WUWT readers may recall yesterday where Dr. Mann was so eager to list this paper on his resume/CV, he broke the embargo set for 15:00 EST June 20th, today, at which time this blog post appears.
As much as this is an editorial target rich environment, I’m going to publish this press release and paper sans any editorial comment. There’s plenty of time for that later. Let’s all just take it in first. Below, figure 2 from the Kemp et al 2011 paper. It should look familiar. Note the reference in Figure 2 to GIA (Glacial Isostatic Adjustment) adjusted sea level data, which has recently been the subject of controversy, it was first noted here on WUWT.
First the press release:
Contact: Evan Lerner
Penn researchers link fastest sea-level rise in 2 millennia to increasing temperatures
PHILADELPHIA — An international research team including University of Pennsylvania scientists has shown that the rate of sea-level rise along the U.S. Atlantic coast is greater now than at any time in the past 2,000 years and that there is a consistent link between changes in global mean surface temperature and sea level.
The research was conducted by members of the Department of Earth and Environmental Science in Penn’s School of Arts and Science: Benjamin Horton, associate professor and director of the Sea Level Research Laboratory, and postdoctoral fellow Andrew Kemp, now at Yale University’s Climate and Energy Institute.
Their work will be published in the journal Proceedings of the National Academy of Sciences on June 20.

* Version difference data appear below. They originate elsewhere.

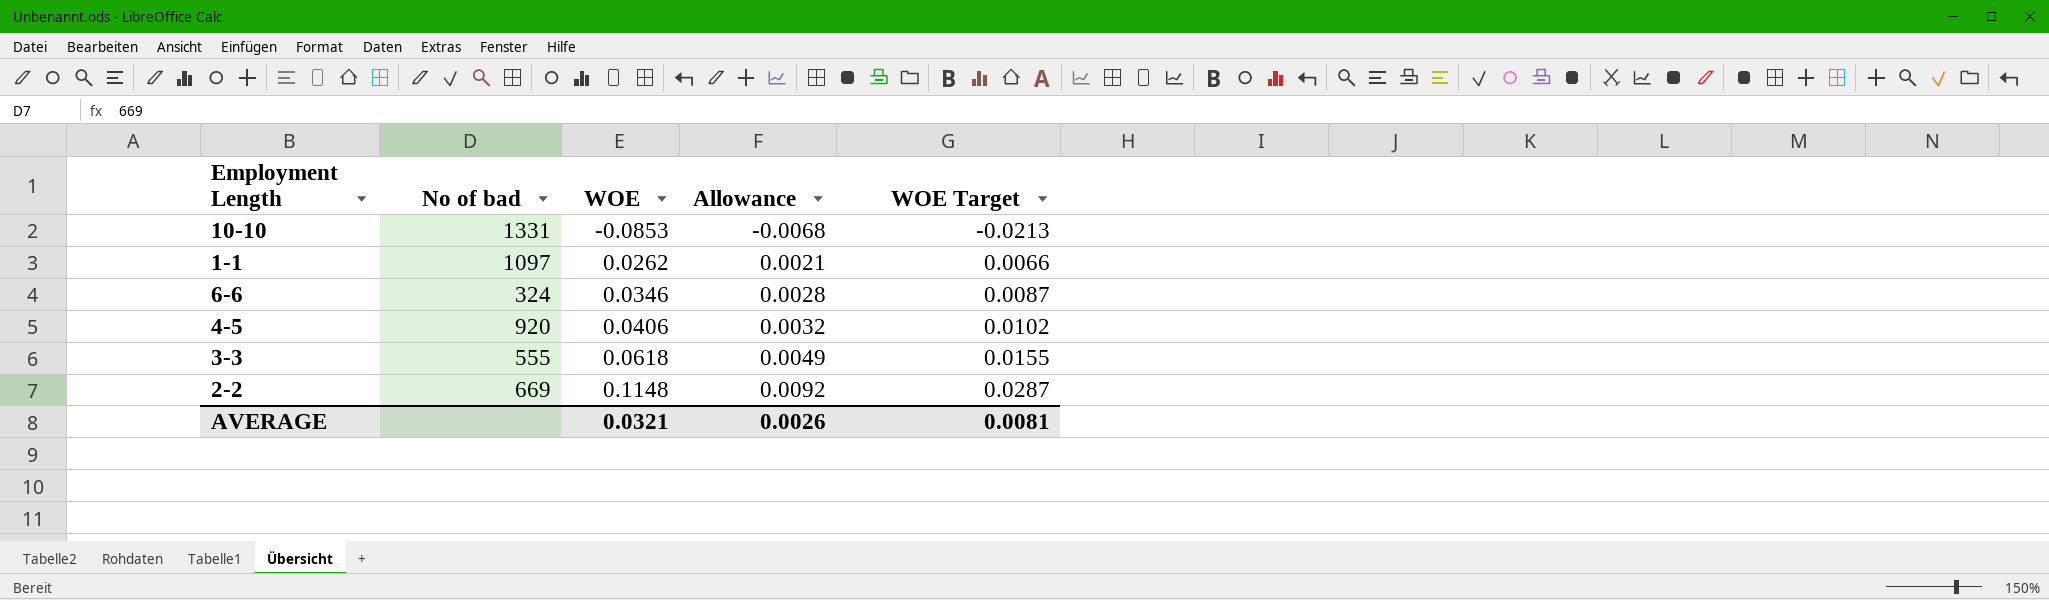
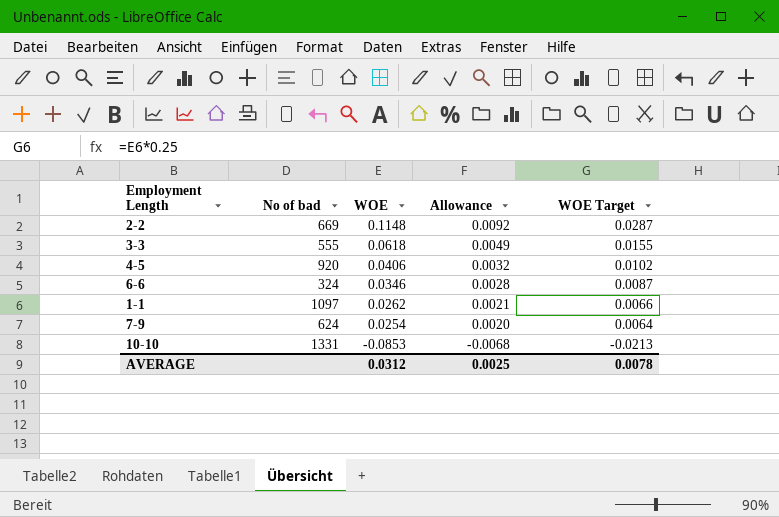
row order: WOE ascending -> WOE descending
row 7-9: none -> 624 | 0.0254 | 0.0020 | 0.0064
AVERAGE | WOE: 0.0321 -> 0.0312
AVERAGE | Allowance: 0.0026 -> 0.0025
AVERAGE | WOE Target: 0.0081 -> 0.0078

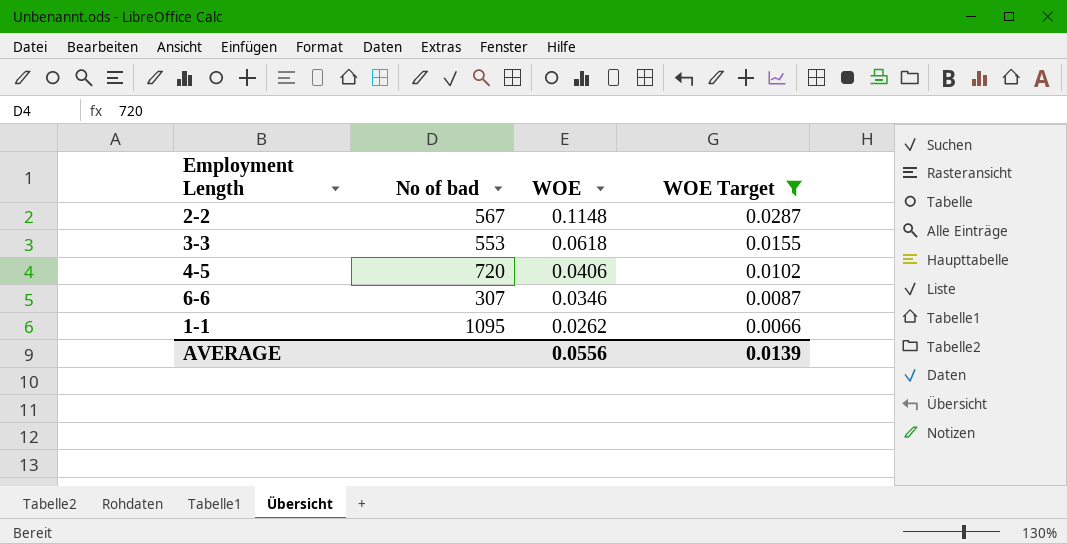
filter: none -> WOE Target >= 0.0066
column Allowance | formula: [WOE] * 0.08 -> none
2-2 | No of bad: 669 -> 567
3-3 | No of bad: 555 -> 553
4-5 | No of bad: 920 -> 720
6-6 | No of bad: 324 -> 307
1-1 | No of bad: 1097 -> 1095
AVERAGE | WOE: 0.0312 -> 0.0556
AVERAGE | WOE Target: 0.0078 -> 0.0139

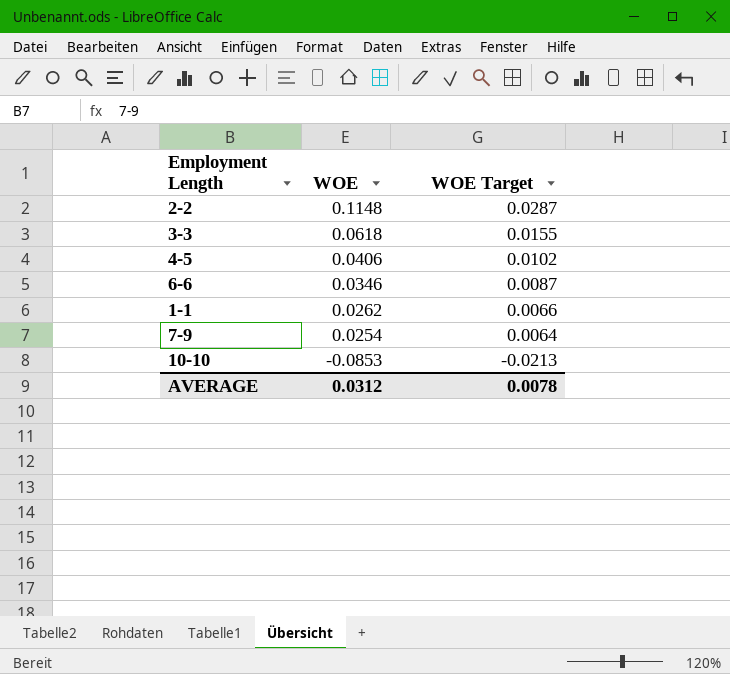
filter: WOE Target >= 0.0066 -> none
column No of bad | position: 2 -> none
AVERAGE | WOE: 0.0556 -> 0.0312
AVERAGE | WOE Target: 0.0139 -> 0.0078

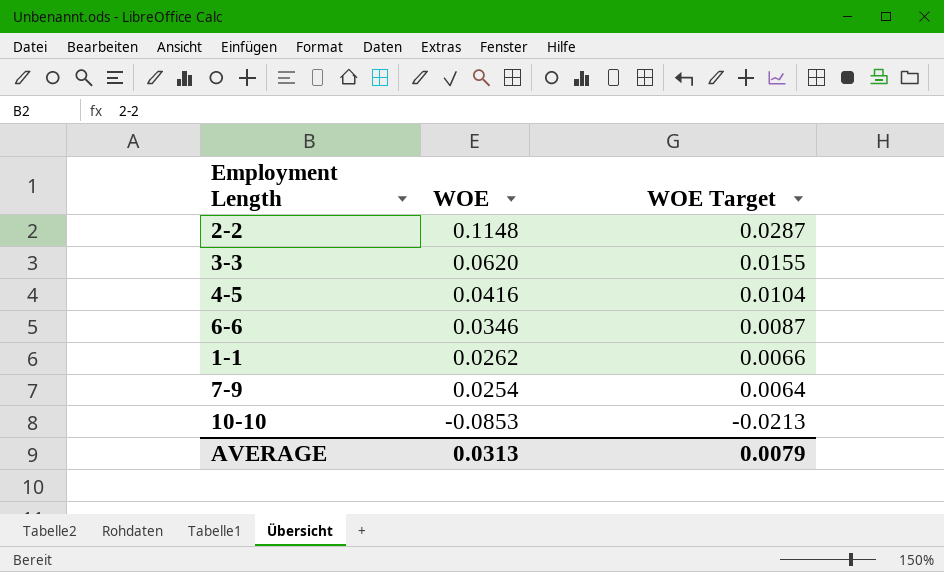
3-3 | WOE: 0.0618 -> 0.0620
4-5 | WOE: 0.0406 -> 0.0416
4-5 | WOE Target: 0.0102 -> 0.0104
AVERAGE | WOE: 0.0312 -> 0.0313
AVERAGE | WOE Target: 0.0078 -> 0.0079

“Sea-level rise is a potentially disastrous outcome of climate change, as rising temperatures melt land-based ice and warm ocean waters,” Horton said.
“Scenarios of future rise are dependent upon understanding the response of sea level to climate changes. Accurate estimates of past sea-level variability provide a context for such projections,” Kemp said.
In the new study, researchers provided the first continuous sea-level reconstruction for the past 2,000 years and compared variations in global temperature to changes in sea level during this time period.
The team found that sea level was relatively stable from 200 B.C. to 1,000 A.D. During a warm climate period beginning in the 11th century known as the Medieval Climate Anomaly, sea level rose by about half a millimeter per year for 400 years. There was then a second period of stable sea level associated with a cooler period, known as the Little Ice Age, which persisted until the late 19th century. Since the late 19th century, however, sea level has risen by more than 2 millimeters per year on average, which is the steepest rate for more than 2,100 years.
To reconstruct sea level, the research team used microfossils called foraminifera preserved in sediment cores from coastal salt marshes in North Carolina. The age of these cores was estimated using radiocarbon dating and several complementary techniques.
To ensure the validity of their approach, the team members confirmed their reconstructions against tide-gauge measurements from North Carolina for the past 80 years and global tide-gauge records for the past 300 years. A second reconstruction from Massachusetts confirmed their findings. The records were also corrected for contributions to sea-level rise made by vertical land movements.
The team’s research shows that the reconstructed changes in sea level during the past millennium are consistent with past global temperatures and can be described using a model relating the rate of sea-level rise to global temperature.
“The data from the past help to calibrate our model and will improve sea-level rise projections under scenarios of future temperature rise,” research team member Stefan Rahmstorf said.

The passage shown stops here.